Journal of Stem Cell Research & Therapy

Enhancement of Immune Responses During Early Stage of Inflammation by MSCs

Fang Liu^* Department of Health Sciences, University of Macau, Macau, China
^*Correspondence: Fang Liu, Department of Health Sciences, University of Macau, Macau, China, Email:

Received: 01-Jul-2022, Manuscript No. JSCRT-22-17621; Editor assigned: 06-Jul-2022, Pre QC No. JSCRT-22-17621(PQ); Reviewed: 22-Jul-2022, QC No. JSCRT-22-17621; Revised: 29-Jul-2022, Manuscript No. JSCRT-22-17621(R); Published: 08-Aug-2022, DOI: 10.35248/2157-7633.22.12.543

Description

The proinflammatory activities of MSCs may be helpful in the initial phase of inflammation and help in rising a suitable immune response. During the acute phase of inflammation, neutrophils migrate toward the site of inflammation where they accumulate within minutes and act mostly through phagocytosis. In mice, the recognition of microbial molecules by tissue-resident MSCs results in augmented production of growth factors, such as IL-6, IL-8, Granulocyte-Macrophage Colony-Stimulating Factor (GM-CSF), and macrophage Migration Inhibitory Factor (MIF), that recruit neutrophils and enhance their proinflammatory motion. Moreover, TLR3 triggered human BM-MSCs (MSC2) promote the in vitro existence of resting and activated neutrophils in an IL-6-, IFN-β-, and GM-CSF-dependent way.

In adding to neutrophils, immune reactions may be improved by MSCs through the production of chemokines that recruit lymphocytes to sites of inflammation. Human MSCs produce the chemokines CXCL-9, CXCL-10, and CXCL-11 upon stimulation with proinflammatory cytokines. In vitro studies with murine and human MSCs propose that these stimulatory effects only occur when MSCs are exposed to insufficient levels of proinflammatory cytokines, such as TNF-α and IFN-γ. Under these immuneenhancing conditions, murine MSCs provoke insufficient levels of NO to inhibit T cell proliferation. Indeed, inhibition of iNOS or its genetic ablation resulted in strong enhancement of T cell proliferation by murine MSCs. Under similar situations, human MSCs produce inadequate IDO (rather than iNOS) to suppress T cell proliferation.
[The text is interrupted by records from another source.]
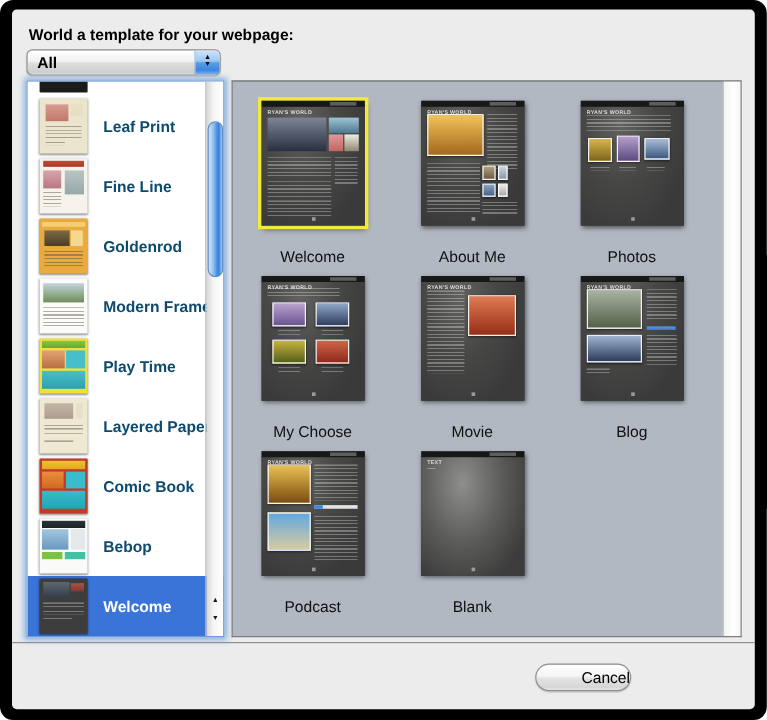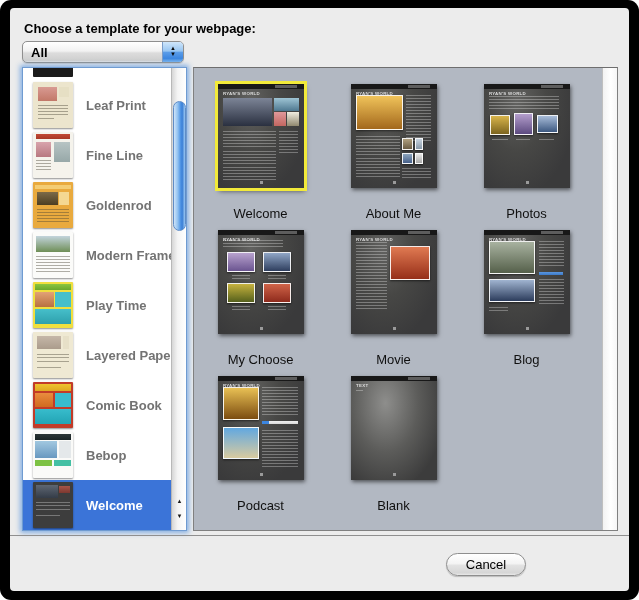--- a/index.html
+++ b/index.html
@@ -87,7 +87,7 @@
 <div class="window">
   <div class="dialog">
 
-    <div class="hdr-label">Choose a template for your webpage:</div>
+    <div class="hdr-label">World a template for your webpage:</div>
 
     <div class="popup">
       <span class="popup-value">All</span>

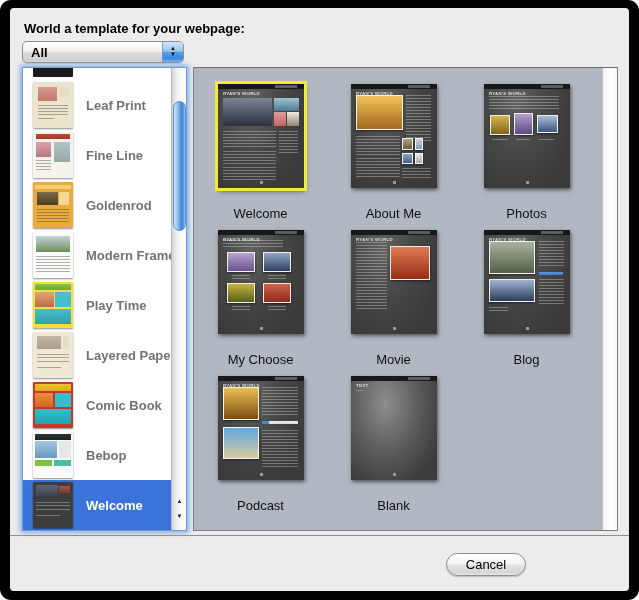--- a/index.html
+++ b/index.html
@@ -34,7 +34,7 @@
   .side-item.selected .side-label{color:#fff;}
   .side-thumb{width:40px;height:46px;margin-left:10px;position:relative;flex:none;
     box-shadow:0 1px 2px rgba(0,0,0,.45);border-radius:1px;}
-  .side-label{margin-left:13px;font-size:13px;font-weight:bold;color:#737373;white-space:nowrap;}
+  .side-label{margin-left:13px;font-size:13px;font-weight:bold;color:#0c4a6e;white-space:nowrap;}
 
   .side-thumb .photo,.g-page .photo{position:absolute;}
   .photo.framed{border:1px solid rgba(255,255,255,.9);box-shadow:0 1px 2px rgba(0,0,0,.55);}

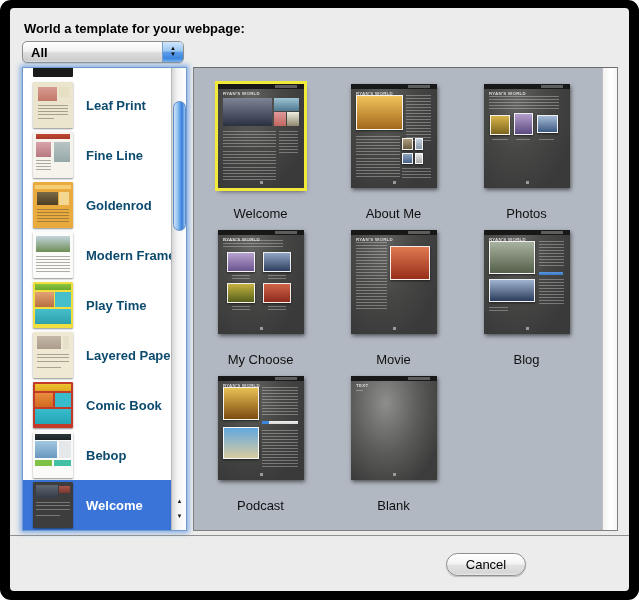--- a/index.html
+++ b/index.html
@@ -73,7 +73,7 @@
   
   .footer{position:absolute;left:0;top:527px;width:619px;height:56px;border-top:1px solid #8f8f8f;}
   .btn{position:absolute;top:17px;height:23px;border-radius:12px;font-family:"Liberation Sans",sans-serif;
-    font-size:13px;color:#000;text-align:center;padding:0;cursor:default;}
+    font-size:13px;color:#000;text-align:right;padding:0;cursor:default;}
   .btn.cancel{right:103px;width:80px;border:1px solid #8e8e8e;
     background:linear-gradient(to bottom,#ffffff,#f4f4f4 45%,#e2e2e2 55%,#d6d6d6 90%,#e9e9e9);
     box-shadow:0 1px 1px rgba(0,0,0,.2);}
These data recommends that iNOS for murine cells or IDO for human cells may serve as a molecular switch between immune-suppressive to immune-enhancing effects of MSCs.

Suppression of immune responses and inflammation by MSCs

When exposed to enough levels of proinflammatory cytokines, MSCs may react by accepting an immune-suppressive MSC phenotype to reduce inflammation and promote tissue homeostasis through polarization toward anti-inflammatory cells and M2 macrophages i n v i t r o . Co-culture of monocytes with human or mouse BM-MSCs promotes the formation of M2 macrophages and this is dependent on both cellular contact and soluble factors, including Prostaglandin E2 (PGE2) and catabolites of IDO activity such as kynurenine . Moreover, activation of MSCs with IFN-γ, TNF-α, and LPS upsurges the expression of Cyclooxygenase 2 (COX2) and IDO in BM-MSCs, thus further promoting a homeostatic response toward M2 macrophage polarization. Through the release of chemokine (CC motif) ligands CCL2, CCL3, and CCL12, human and mouse BM-MSCs can recruit monocytes and macrophages into inflamed tissues and promote wound repair.
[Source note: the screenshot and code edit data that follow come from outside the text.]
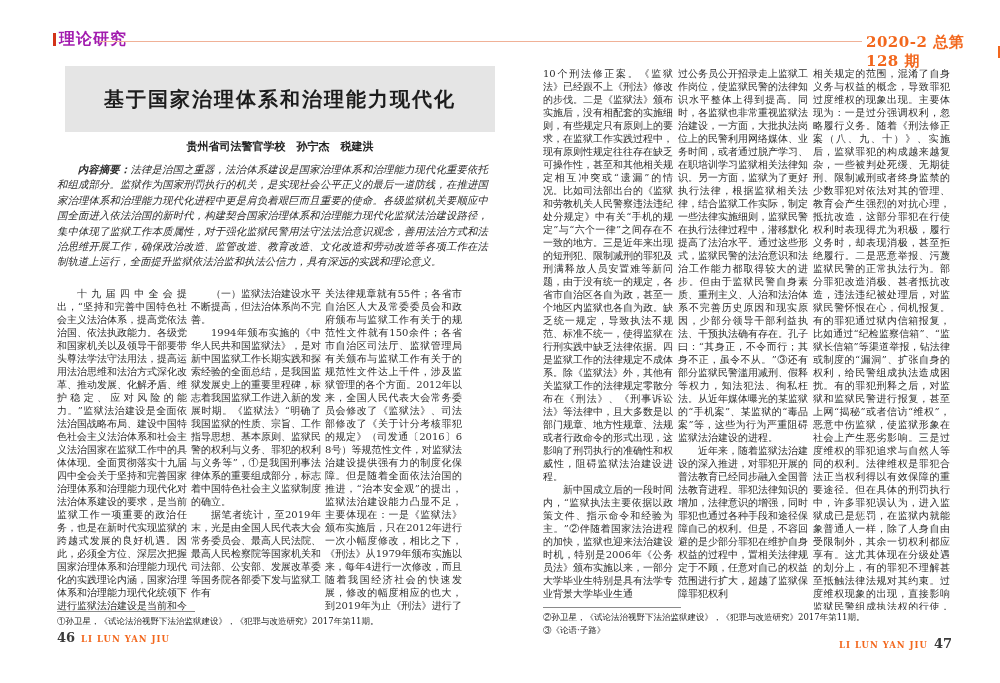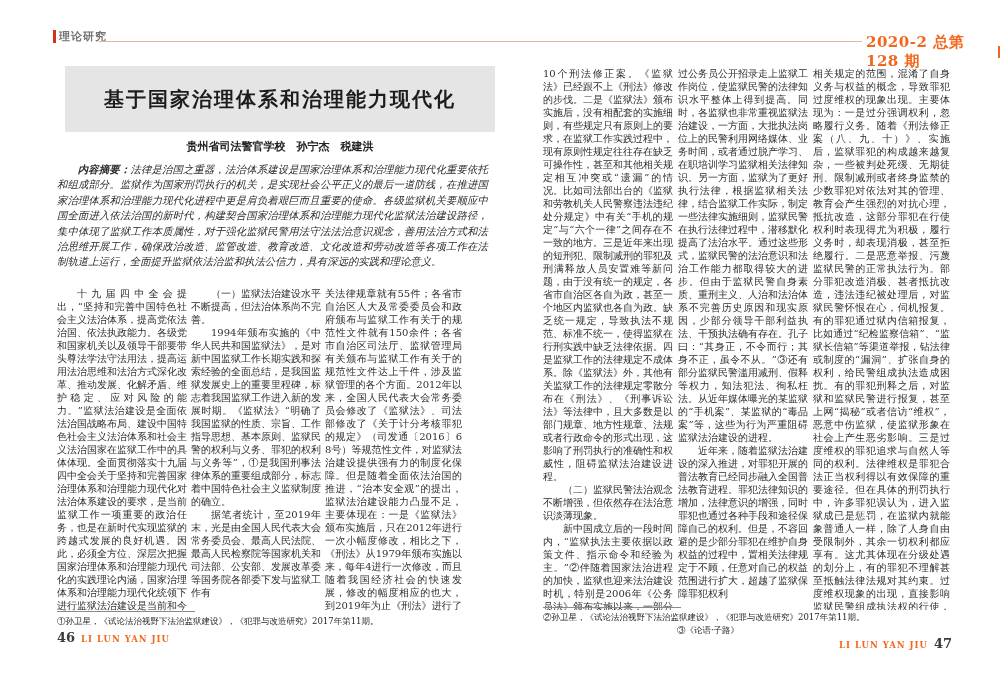--- a/index.html
+++ b/index.html
@@ -14,7 +14,7 @@
   
   .hdr-left{left:53px;top:29px;display:flex;align-items:center;gap:3px;}
   .hdr-bar{width:3px;height:13px;background:#d23318;}
-  .hdr-label{font-size:11px;font-weight:bold;color:#737373;letter-spacing:1px;}
+  .hdr-label{font-size:16px;font-weight:bold;color:#a21caf;letter-spacing:1px;}
   .hdr-rule{left:99px;top:41px;width:763px;height:1px;background:#f0b197;}
   .hdr-right{left:866px;top:33px;display:flex;align-items:center;gap:4px;}
   .hdr-issue{font-size:15px;font-weight:bold;color:#f2671d;letter-spacing:0.5px;}

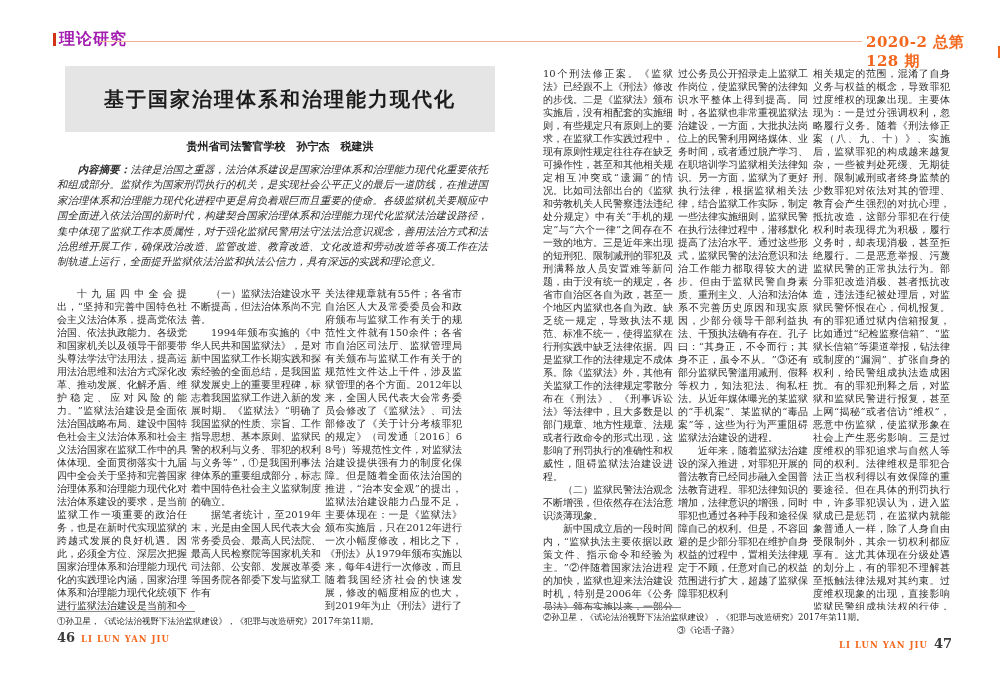--- a/index.html
+++ b/index.html
@@ -93,7 +93,6 @@
 
 <div class="bodycol rcol" style="left:543px;">
   <p>10个刑法修正案。《监狱法》已经跟不上《刑法》修改的步伐。二是《监狱法》颁布实施后，没有相配套的实施细则，有些规定只有原则上的要求，在监狱工作实践过程中，现有原则性规定往往存在缺乏可操作性，甚至和其他相关规定相互冲突或“遗漏”的情况。比如司法部出台的《监狱和劳教机关人民警察违法违纪处分规定》中有关“手机的规定”与“六个一律”之间存在不一致的地方。三是近年来出现的短刑犯、限制减刑的罪犯及刑满释放人员安置难等新问题，由于没有统一的规定，各省市自治区各自为政，甚至一个地区内监狱也各自为政。缺乏统一规定，导致执法不规范、标准不统一，使得监狱在行刑实践中缺乏法律依据。四是监狱工作的法律规定不成体系。除《监狱法》外，其他有关监狱工作的法律规定零散分布在《刑法》、《刑事诉讼法》等法律中，且大多数是以部门规章、地方性规章、法规或者行政命令的形式出现，这影响了刑罚执行的准确性和权威性，阻碍监狱法治建设进程。</p>
-  <p class="ind">（二）监狱民警法治观念不断增强，但依然存在法治意识淡薄现象。</p>
   <p class="ind">新中国成立后的一段时间内，“监狱执法主要依据以政策文件、指示命令和经验为主。”②伴随着国家法治进程的加快，监狱也迎来法治建设时机，特别是2006年《公务员法》颁布实施以来，一部分大学毕业生特别是具有法学专业背景大学毕业生通</p>
 </div>
 <div class="bodycol rcol" style="left:678px;">

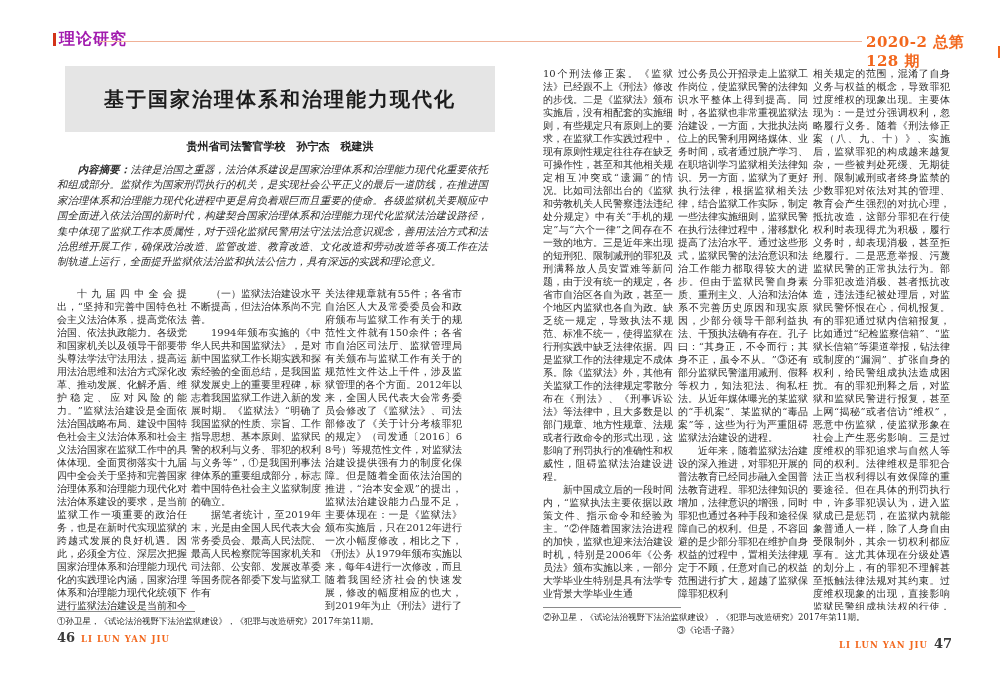--- a/index.html
+++ b/index.html
@@ -105,7 +105,7 @@
 
 <div class="abs fn-rule" style="left:543px;top:607px;width:138px;"></div>
 <div class="abs fn" style="left:543px;top:611px;width:330px;">②孙卫星，《试论法治视野下法治监狱建设》，《犯罪与改造研究》2017年第11期。</div>
-<div class="abs fn" style="left:543px;top:624px;width:330px;text-align:center;">③《论语·子路》</div>
+<div class="abs fn" style="left:543px;top:624px;width:330px;">③《论语·子路》</div>
 <div class="abs footer" style="right:48px;top:636px;">
   <span class="jname">LI LUN YAN JIU</span>
   <span class="pageno">47</span>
This polarizing effect of MSCs on M2 macrophages is closely linked with the capability of MSCs to favor the development of regulatory T cells (Tregs), which are involved in immunosuppression. TGF-β is a factor that is constitutively produced by MSCs and that directly induces Tregs in a monocyte-dependent manner. M2 polarized macrophages also produce IL-10, which is straight immune suppressive. In addition, M2 macrophages produce CCL18, a factor that in conjunction with TGF-β promotes the group of Tregs. The MSCderived factors that induce the differentiation of monocytes toward M2 macrophages have not been recognized.

These data underline the importance of the interactions between MSCs and the innate immune system in balancing proinflammatory and anti-inflammatory responses in order to reserve tissue integrity. The principal role of macrophages in the initiation of the anti-inflammatory effect of MSCs is depicted in.

Role of MSCs in orchestrating adaptive immune responses

The adaptive immune system is antigen-specific and allows the development of immunological memory. It comprises CD4+ T-helper and CD8+ cytotoxic T lymphocytes that deliver a tailored antigen-specific immune response following antigen processing and presentation by Antigen Presenting Cells (APCs). T helper cells comprise a subpopulation of cells, Tregs, which are specialized in suppression of T cell-mediated immune responses. The innate immune system plays a crucial part in the initiation and subsequent direction of adaptive immune responses, as well as in the removal of pathogens that have been targeted by an adaptive immune response.